Efficacy and Tolerability of Low-Dose Perampanel in Patients with Childhood-Onset Intractable Epilepsy
- Author:
Hyeonmin PARK
1
;
Hyunji AHN
;
Han Na JANG
;
Hyun Jin KIM
;
Mi Sun YUM
;
Tae Sung KO
Author Information
- Publication Type:Original Article
- From: Journal of the Korean Child Neurology Society 2019;27(3):76-83
- CountryRepublic of Korea
- Language:English
-
Abstract:
PURPOSE:The aim of this study was to evaluate the efficacy and tolerability of perampanel as adjunctive therapy in childhood-onset refractory epilepsy.
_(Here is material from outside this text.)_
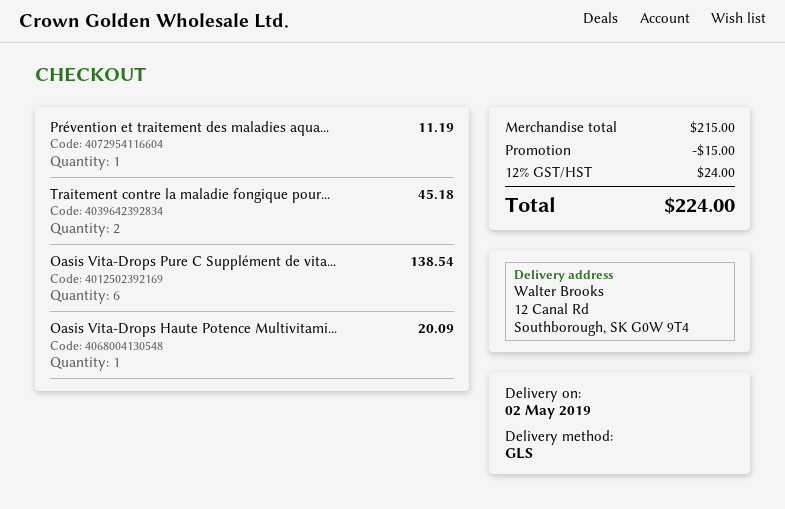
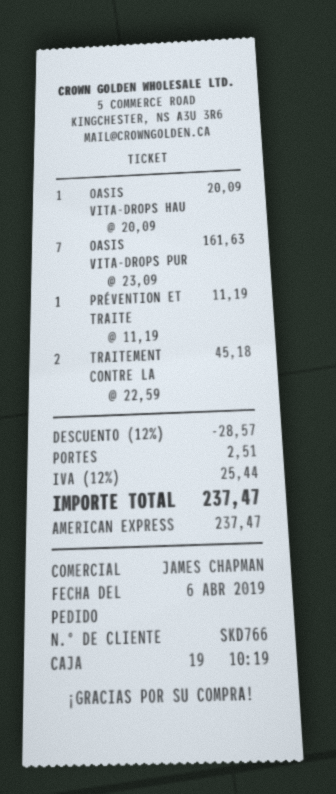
Oasis Vita-Drops Pure C Supplément de vita...: 6 for 138.54 -> 7 for 161.63
discount: 15.00 -> 28.57
shipping: none -> 2.51
tax: 12% = 24.00 -> 12% = 25.44
total: 224.00 -> 237.47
METHODS:We retrospectively reviewed the medical records of 110 patients who were treated with perampanel in Asan Medical Center children's hospital. Two patients with poor compliance were excluded and 108 patients were enrolled. The clinical characteristics were reviewed, and the total seizure frequency before and after the add-on of perampanel was analyzed.
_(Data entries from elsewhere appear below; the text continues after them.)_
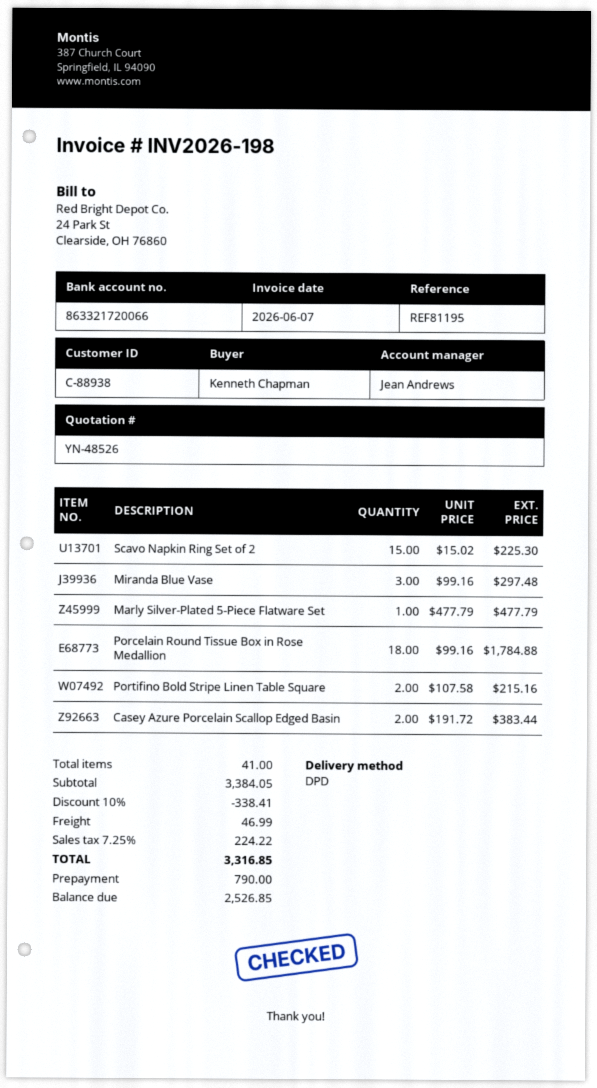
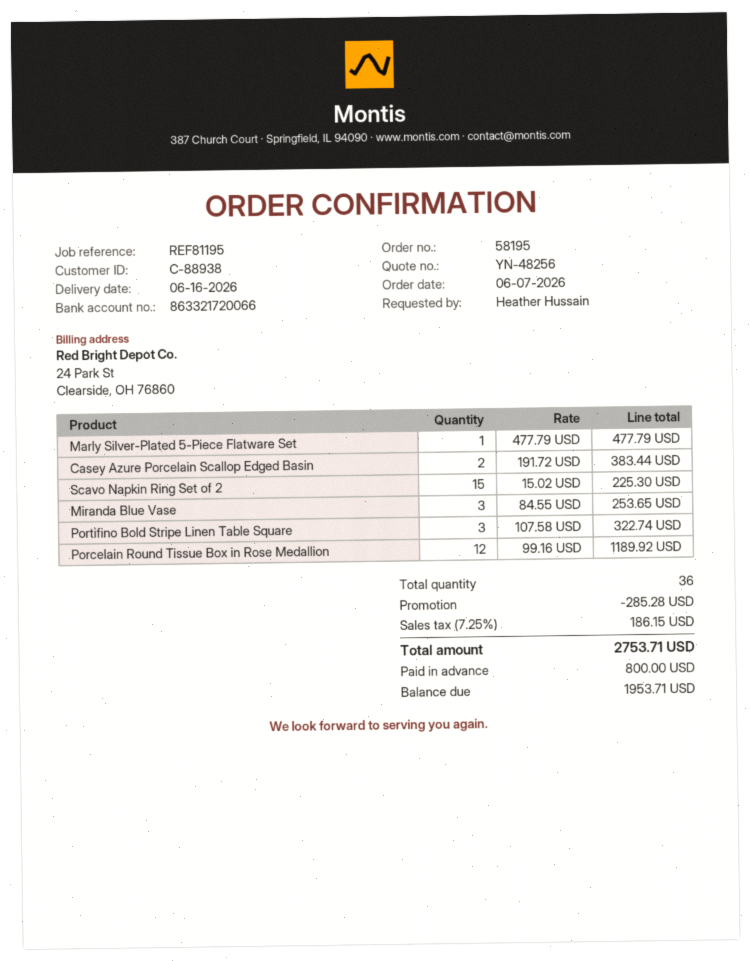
quote number: YN-48526 -> YN-48256
ordered by: Kenneth Chapman -> Heather Hussain
Miranda Blue Vase: 3 x 99.16 = 297.48 -> 3 x 84.55 = 253.65
Porcelain Round Tissue Box in Rose Medallion: 18 x 99.16 = 1784.88 -> 12 x 99.16 = 1189.92
Portifino Bold Stripe Linen Table Square: 2 x 107.58 = 215.16 -> 3 x 107.58 = 322.74
total quantity: 41 -> 36
discount: 338.41 -> 285.28
shipping: 46.99 -> none
tax: 7.25% = 224.22 -> 7.25% = 186.15
total: 3316.85 -> 2753.71
deposit: 790.00 -> 800.00
balance: 2526.85 -> 1953.71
RESULTS:The mean age of the patients (64 males) was 20.2 years (range, 10.5 to 35.6). The mean maintenance dose was 4.8 mg/day (2 to 10 mg). Eight patients (7.4%) achieved seizure freedom and 35 (32.4%) achieved a seizure reduction of ≥50%. Among them, three patients achieved seizure freedom with only 2 mg/day of perampanel. There was no significant difference in sex, age at seizure onset, duration of epilepsy, use of concomitant enzyme-inducing antiepileptic drugs, number of concomitant antiepileptic drugs, and adverse events between responders and non-responders. The retention rate was up to 68.0% in the first year and 59.5% in the second year of the study. Thirty-four patients (31.5%) reported adverse events: violence, somnolence, dizziness, drooling, weight gain, insomnia, and vomiting. There was no contributing factor for the adverse events, including sex, age, and the number of concomitant antiepileptic drugs and enzyme-inducing antiepileptic drugs when comparing the adverse event present group with the adverse event absent group.
CONCLUSION:Low-dose perampanel showed reasonable efficacy and tolerability in patients with refractory childhood-onset epilepsy. Further validation with pharmacokinetic studies is needed.